Did Kier Starmer Really Win the Election?

I thought on July 3rd that we had an absurd electoral system; I still thought we had an absurd electoral system on July 5th.

But there is something I little UnBritish about complaining about the rules of a game you have gone all out to win but nevertheless lost? Cricket is a silly game and if you say I was out I am taking my bat and my ball and going home. People talk about "British Values", but I would have thought that sportsmanship and not being a sore loser was pretty high on the list of things that we value more than some other nations do.

It is perfectly true that about a million fewer humans voted Labour this time (when it won a Famous Victory) than last time (when it suffered a Historic Defeat). It is equally true that Labour's 33% of the votes equated to 65% per cent of the seats, when the Tories 23% equated to 19%. None of this is exactly news. Corbyn got lots and lots of votes in 2019 because he got massive majorities in a small number of left-wing constituencies but was narrowly trashed in a huge number of more traditional ones. There is no point in competing under a system which counts the votes by constituency, and then moaning that you would have won under a system which counted total votes across the whole country.

Have you ever played D&D with one of those people who says that he if he'd rolled that natural twenty when attacking the frost giant, instead of when he was opening the door to the frost giants cage, he would have killed the frost giant so it wasn't fair that the frost giant squashed his hobbit?

Counting up the total number of votes cast across the whole country is a pretty feeble way of finding out whether THE PEOPLE loved Jeremy more than Kier, or whether the new PM truthfully has a POPULAR MANDATE. One of the things which makes the present system so silly is that voters don't necessarily vote for the candidate they love the mostest -- or even for the party they actually wanted to win. Everyone takes that for granted. The Tories spent the last weeks of the campaign telling people not to vote Reform even if they supported Reform because voting Reform might take votes away from the Tories and let Labour win. The Greens spent the whole of the campaign telling people that it was safe to vote Green because Labour was definitely going to win so there was no danger of accidentally letting the Tories back into power. Reform had a theory since Labour was definitely going to win anyway, you ought to vote Reform in seats where Reform had no chance of winning because if they managed to come a strong fourth votewise, Farage would be the de facto leader of the opposition.

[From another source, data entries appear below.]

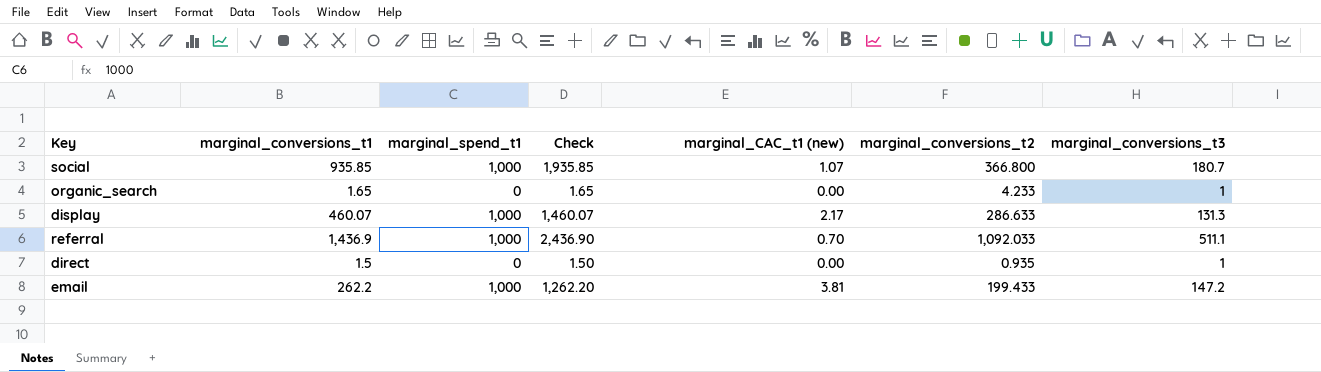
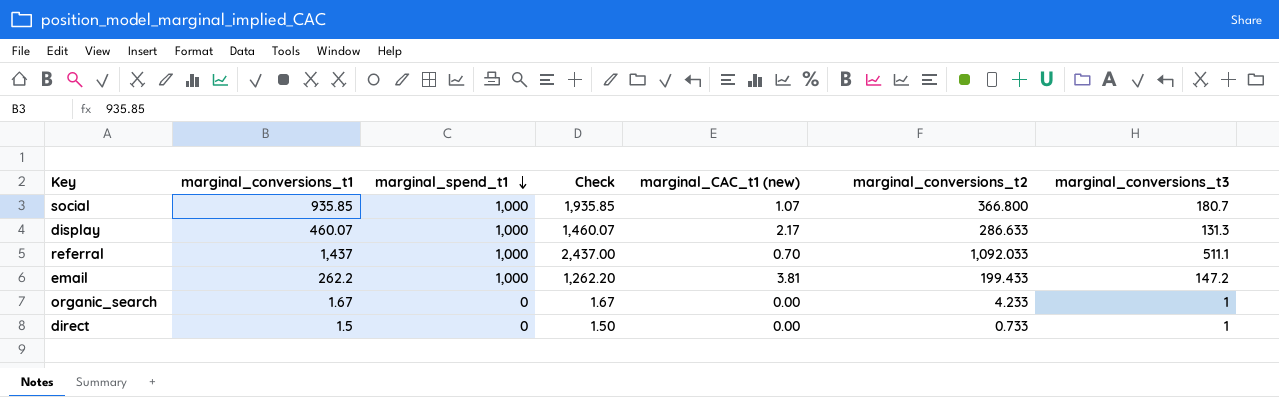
row order: none -> marginal_spend_t1 descending
referral | marginal_conversions_t1: 1,436.9 -> 1,437
referral | Check: 2,436.90 -> 2,437.00
organic_search | marginal_conversions_t1: 1.65 -> 1.67
organic_search | Check: 1.65 -> 1.67
direct | marginal_conversions_t2: 0.935 -> 0.733

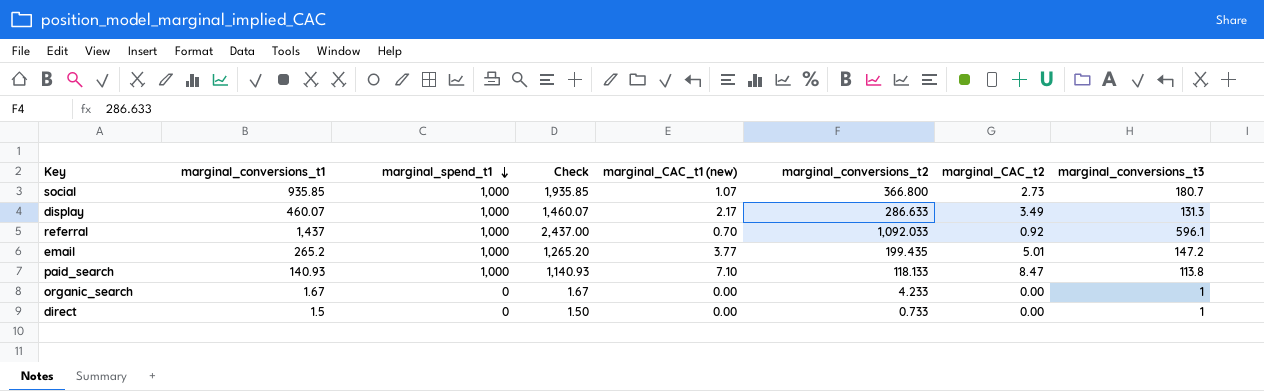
column marginal_CAC_t2 | formula: none -> [marginal_spend_t1] / [marginal_conversions_t2]
referral | marginal_conversions_t3: 511.1 -> 596.1
email | marginal_conversions_t1: 262.2 -> 265.2
email | Check: 1,262.20 -> 1,265.20
email | marginal_CAC_t1 (new): 3.81 -> 3.77
email | marginal_conversions_t2: 199.433 -> 199.435
row paid_search: none -> 140.93 | 1,000 | 1,140.93 | 7.10 | 118.133 | 8.47 | 113.8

David Cameron, you will recall, opposed proportional representation because he just intuited in his little heart of hearts that it was not the British way of doing things. The main argument for the divine right of first past the post has always been that the people understand it and know how to use their vote. And I think that is roughly what happened. Overwhelmingly people wanted to Vote The Bastards Out, and voted for the Not A Bastard candidate they thought had the best chance of winning .



There are 650 parliamentary seats and some 46 million votes, so a truly proportionate system would give each party 1 seat for each 70 thousand votes cast. It is perfectly true that, under such a system, no single party would have had the magic 326 votes necessary to form an overall majority. However, a Labour/Liberal alliance would have 299 compared with the Tories 156. The Green Party would have brought it up to 345. The Tories and Reform together could only have managed managed 247. I suppose it is possible that the Liberals would do as they did in 2010 and form an alliance with the Tories, making 234 seats, but Labour/Green would beat them on 267. A Tory/Reform/Liberal alliance would clock in 325 votes, but Nigel Farage working with the Liberals really is the stuff of fantasy. It is overwhelmingly likely that under a True PR system, we would have ended up in with a Centrist Labour Government with a Right Wing Tory opposition.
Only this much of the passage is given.